TU-A-108-4 Tuesday 8:00AM - 9:55AM Room: 108

Purpose:
In Intensity modulated proton therapy (IMPT), a set of different proton energies of pencil beams are used to create desired dose distributions. The selection of proton energies in the current clinical IMPT treatment planning is determined based on trial and error. In this study, we utilize an optimization approach to find an optimized subset of proton energies out of a given set of candidates. The treatment plan quality of IMPT plans with optimized and non-optimized energy setups will be evaluated.

Methods:
A mixed integer linear programming based iterative optimization approach was introduced to find optimal proton energies from a given set of energies in IMPT treatment planning.

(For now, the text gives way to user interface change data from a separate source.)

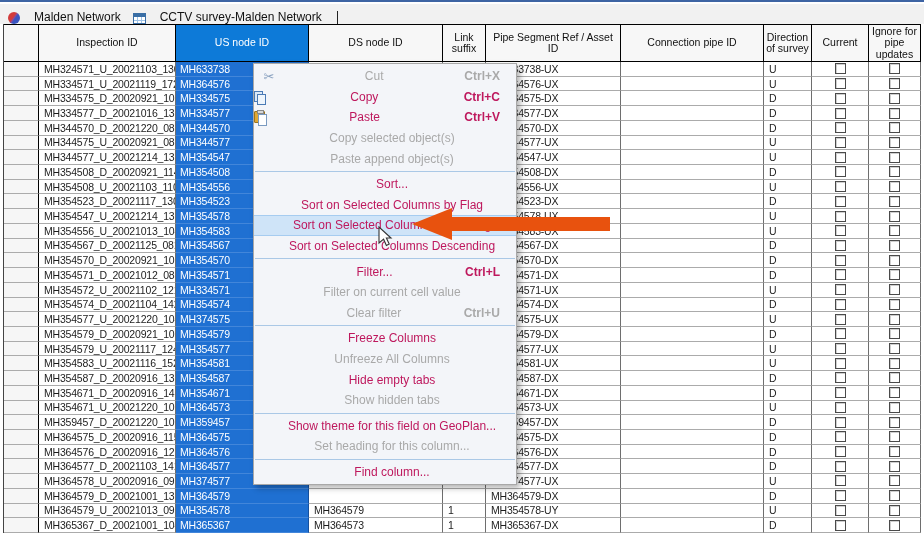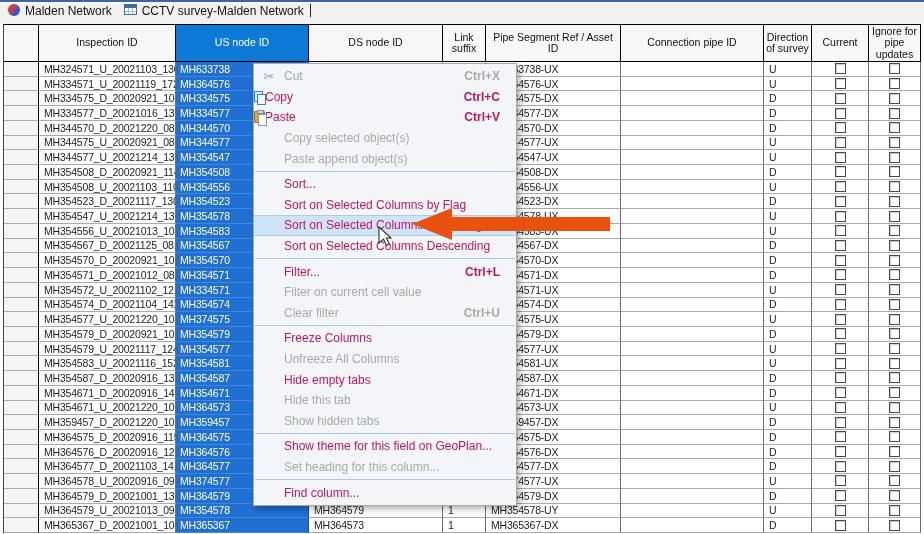--- a/index.html
+++ b/index.html
@@ -6,21 +6,21 @@
     --accent:#0d7ad8; --selcell:#1f70d2; --arrow:#e8520e; --menu_highlight:#cfe4f8;
   }
   *{box-sizing:border-box;margin:0;padding:0}
   html,body{width:924px;height:534px;overflow:hidden;background:#fff;
     font-family:"Liberation Sans",sans-serif;}
   .stage{position:relative;width:924px;height:534px;background:#fff;border-top:2px solid #3e64a3;}
 
   
   .tabbar{position:absolute;left:0;top:2px;width:100%;height:20px;background:#f1f1f1;
     display:flex;align-items:center;padding-left:8px;font-size:12px;color:#111;}
-  .tab{display:flex;align-items:flex-start;gap:5px;margin-right:12px;height:100%;}
+  .tab{display:flex;align-items:flex-end;gap:14px;margin-right:12px;height:100%;}
   .globe{width:12px;height:12px;border-radius:50%;
     background:linear-gradient(125deg,#d23b3b 42%,#8a4a9a 50%,#3a55c0 58%);}
   .gridicon{width:13px;height:11px;border:1px solid #3a6ea5;background:
     linear-gradient(#3a6ea5 0 3px,transparent 3px),
     linear-gradient(90deg,transparent 0 3px,#9ec3e8 3px 4px,transparent 4px 7px,#9ec3e8 7px 8px,transparent 8px),
     linear-gradient(transparent 0 6px,#9ec3e8 6px 7px,transparent 7px);background-color:#fff;}
   .caret{width:1px;height:13px;background:#222;margin-left:1px;}
 
   
   .grid{position:absolute;left:3px;top:22px;width:917px;border-left:1px solid #444;}
@@ -48,21 +48,21 @@
   
   .menu{position:absolute;left:253px;top:61px;width:264px;background:#f3f5f9;
     border:1px solid #a8a8a8;box-shadow:3px 3px 6px rgba(0,0,0,.3);
     padding:2px 0;z-index:10;}
   .mitem{height:20.6px;display:flex;align-items:center;font-size:12px;color:#be185d;}
   .mitem.dis{color:#a9a9a9;}
   .mitem.hl{background:var(--menu_highlight);border-top:1px solid #a6ccf0;
     border-bottom:1px solid #a6ccf0;}
   .micon{flex:0 0 30px;display:flex;align-items:center;justify-content:center;
     font-size:12px;color:#7f9ec2;}
-  .mlabel{flex:1;white-space:nowrap;}
+  .mlabel{flex:1;white-space:nowrap;text-align:center;}
   .mshort{padding-right:16px;white-space:nowrap;font-weight:bold;}
   .msep{height:1px;background:#aac8e6;margin:2px 1px;}
   .cut-icon{color:#8aa2c0;font-size:13px;}
   .copy-icon{position:relative;width:11px;height:12px;flex:none;}
   .copy-icon::before{content:"";position:absolute;left:0;top:0;width:7px;height:9px;
     border:1px solid #4a7ab5;background:#dce9f7;}
   .copy-icon::after{content:"";position:absolute;left:3px;top:3px;width:7px;height:9px;
     border:1px solid #4a7ab5;background:#eef5fc;}
   .paste-icon{position:relative;width:11px;height:12px;flex:none;background:#e0a832;
     border:1px solid #9a7420;border-radius:1px;}
@@ -695,25 +695,20 @@
         <span class="mlabel">Unfreeze All Columns</span>
         <span class="mshort"></span>
       </div>
       <div class="mitem">
         <span class="micon "></span>
         <span class="mlabel">Hide empty tabs</span>
         <span class="mshort"></span>
       </div>
       <div class="mitem dis">
         <span class="micon "></span>
-        <span class="mlabel">Hide this tab</span>
-        <span class="mshort"></span>
-      </div>
-      <div class="mitem dis">
-        <span class="micon "></span>
         <span class="mlabel">Show hidden tabs</span>
         <span class="mshort"></span>
       </div>
       <div class="msep"></div>
       <div class="mitem">
         <span class="micon "></span>
         <span class="mlabel">Show theme for this field on GeoPlan...</span>
         <span class="mshort"></span>
       </div>
       <div class="mitem dis">

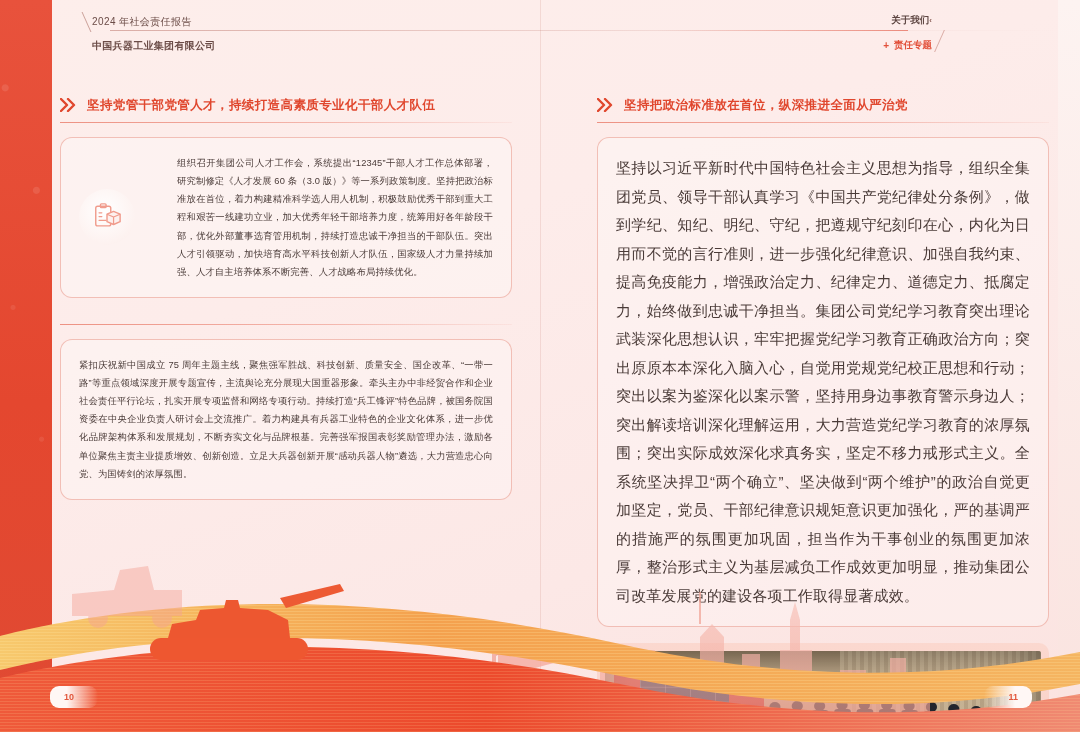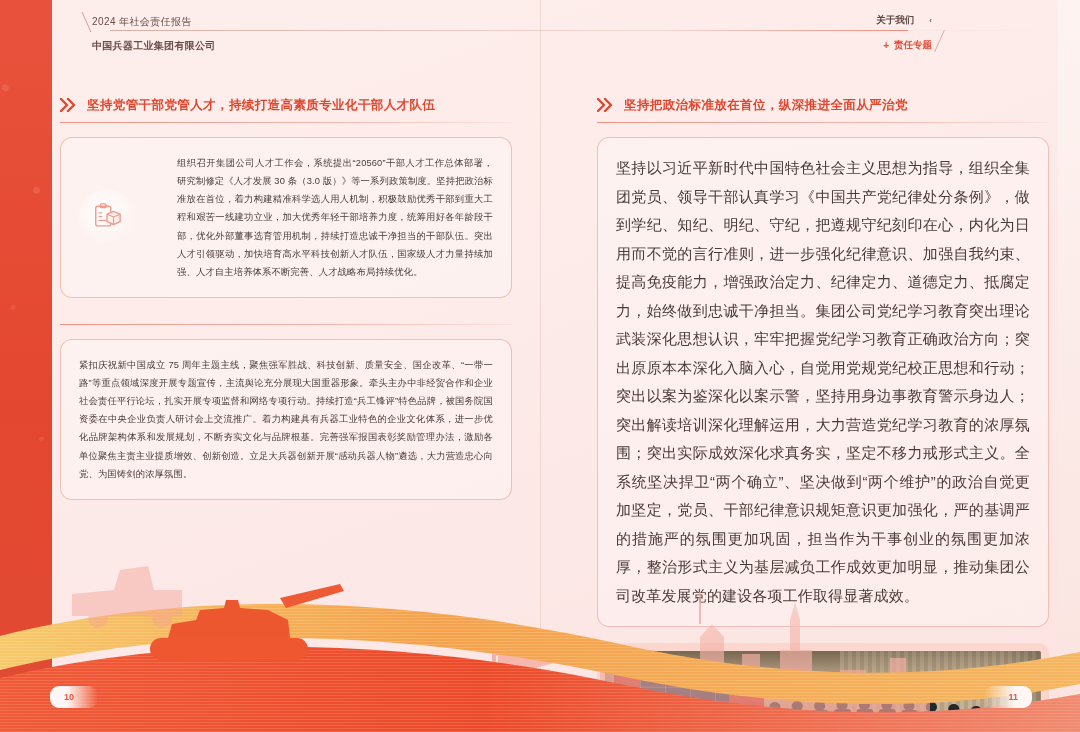--- a/index.html
+++ b/index.html
@@ -82,21 +82,21 @@
     position: absolute; left: 40px; top: 15px;
     font-size: 10px; color: #6b4c47; letter-spacing: .4px; font-weight: 400;
   }
   .hdr-sub {
     position: absolute; left: 40px; top: 39px;
     font-size: 10px; color: #6b4c47; letter-spacing: .3px; font-weight: 700;
   }
   .hdr-nav {
     position: absolute; right: 126px; top: 14px;
     font-size: 9.5px; color: #5c4440; font-weight: 700;
-    display: flex; align-items: center; gap: 15px;
+    display: flex; align-items: center; gap: 0;
   }
   .hdr-nav .chev { font-size: 8px; color:#8a5e57; }
   .hdr-tag {
     position: absolute; right: 126px; top: 39px;
     font-size: 9.5px; color: #e2503a; font-weight: 700;
     display: flex; align-items: center; gap: 5px;
   }
   .hdr-tag .plus { font-size: 10px; }
 
   
@@ -330,21 +330,21 @@
       <div class="card card-with-icon">
         <div class="card-icon">
           <svg width="30" height="30" viewBox="0 0 32 32">
             <rect x="4" y="4.5" width="16" height="21" rx="2" fill="none" stroke="#f09b8c" stroke-width="1.5"></rect>
             <rect x="9" y="2" width="6" height="4" rx="1" fill="none" stroke="#f09b8c" stroke-width="1.5"></rect>
             <path d="M7.5 11.5 L10.5 11.5 M7.5 15.5 L10.5 15.5 M7.5 19.5 L15 19.5" stroke="#f09b8c" stroke-width="1.3" stroke-linecap="round"></path>
             <path d="M16 13 L23 10 L30 13 L30 21 L23 24 L16 21 Z" fill="#fdf1ef" stroke="#f09b8c" stroke-width="1.5" stroke-linejoin="round"></path>
             <path d="M16 13 L23 16 L30 13 M23 16 L23 24" fill="none" stroke="#f09b8c" stroke-width="1.3" stroke-linejoin="round"></path>
           </svg>
         </div>
-        <p class="body-text">组织召开集团公司人才工作会，系统提出“20560”干部人才工作总体部署，研究制修定《人才发展 30 条（3.0 版）》等一系列政策制度。坚持把政治标准放在首位，着力构建精准科学选人用人机制，积极鼓励优秀干部到重大工程和艰苦一线建功立业，加大优秀年轻干部培养力度，统筹用好各年龄段干部，优化外部董事选育管用机制，持续打造忠诚干净担当的干部队伍。突出人才引领驱动，加快培育高水平科技创新人才队伍，国家级人才力量持续加强、人才自主培养体系不断完善、人才战略布局持续优化。</p>
+        <p class="body-text">组织召开集团公司人才工作会，系统提出“12345”干部人才工作总体部署，研究制修定《人才发展 60 条（3.0 版）》等一系列政策制度。坚持把政治标准放在首位，着力构建精准科学选人用人机制，积极鼓励优秀干部到重大工程和艰苦一线建功立业，加大优秀年轻干部培养力度，统筹用好各年龄段干部，优化外部董事选育管用机制，持续打造忠诚干净担当的干部队伍。突出人才引领驱动，加快培育高水平科技创新人才队伍，国家级人才力量持续加强、人才自主培养体系不断完善、人才战略布局持续优化。</p>
       </div>
 
       <div class="sec-head" style="margin-top:26px;">
         <div class="sec-rule"></div>
       </div>
 
       <div class="card">
         <p class="body-text">紧扣庆祝新中国成立 75 周年主题主线，聚焦强军胜战、科技创新、质量安全、国企改革、“一带一路”等重点领域深度开展专题宣传，主流舆论充分展现大国重器形象。牵头主办中非经贸合作和企业社会责任平行论坛，扎实开展专项监督和网络专项行动。持续打造“兵工锋评”特色品牌，被国务院国资委在中央企业负责人研讨会上交流推广。着力构建具有兵器工业特色的企业文化体系，进一步优化品牌架构体系和发展规划，不断夯实文化与品牌根基。完善强军报国表彰奖励管理办法，激励各单位聚焦主责主业提质增效、创新创造。立足大兵器创新开展“感动兵器人物”遴选，大力营造忠心向党、为国铸剑的浓厚氛围。</p>
       </div>
     </div>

Dosimetric measurements of treatment plans with optimized proton energies were compared with ones with conventional energy setups for four prostate cancer patients retrospectively selected at our institution for this study.

Results:
For four prostate cancer cases, no evident difference in dosimetric measurements was found between plans with optimized proton energies and ones with conventional energy setups, in terms of target coverage and critical structure sparing. Importantly, the number of optimized energies was approximately 20% less in average comparing with the number of energies used in conventional IMPT treatment planning. Thus, the IMPT delivery time can be shortened by reducing the energies used IMPT treatment

Conclusion:
With a reduction of proton energies that are used in the conventional IMPT treatment planning, we observed that there was no degrading effect in dosimetric performance of prostate IMPT plans in this study. Future studies on larger sized cancer sites may add a higher value to the research on the proton energy optimization problem in improving IMPT treatment delivery efficiency.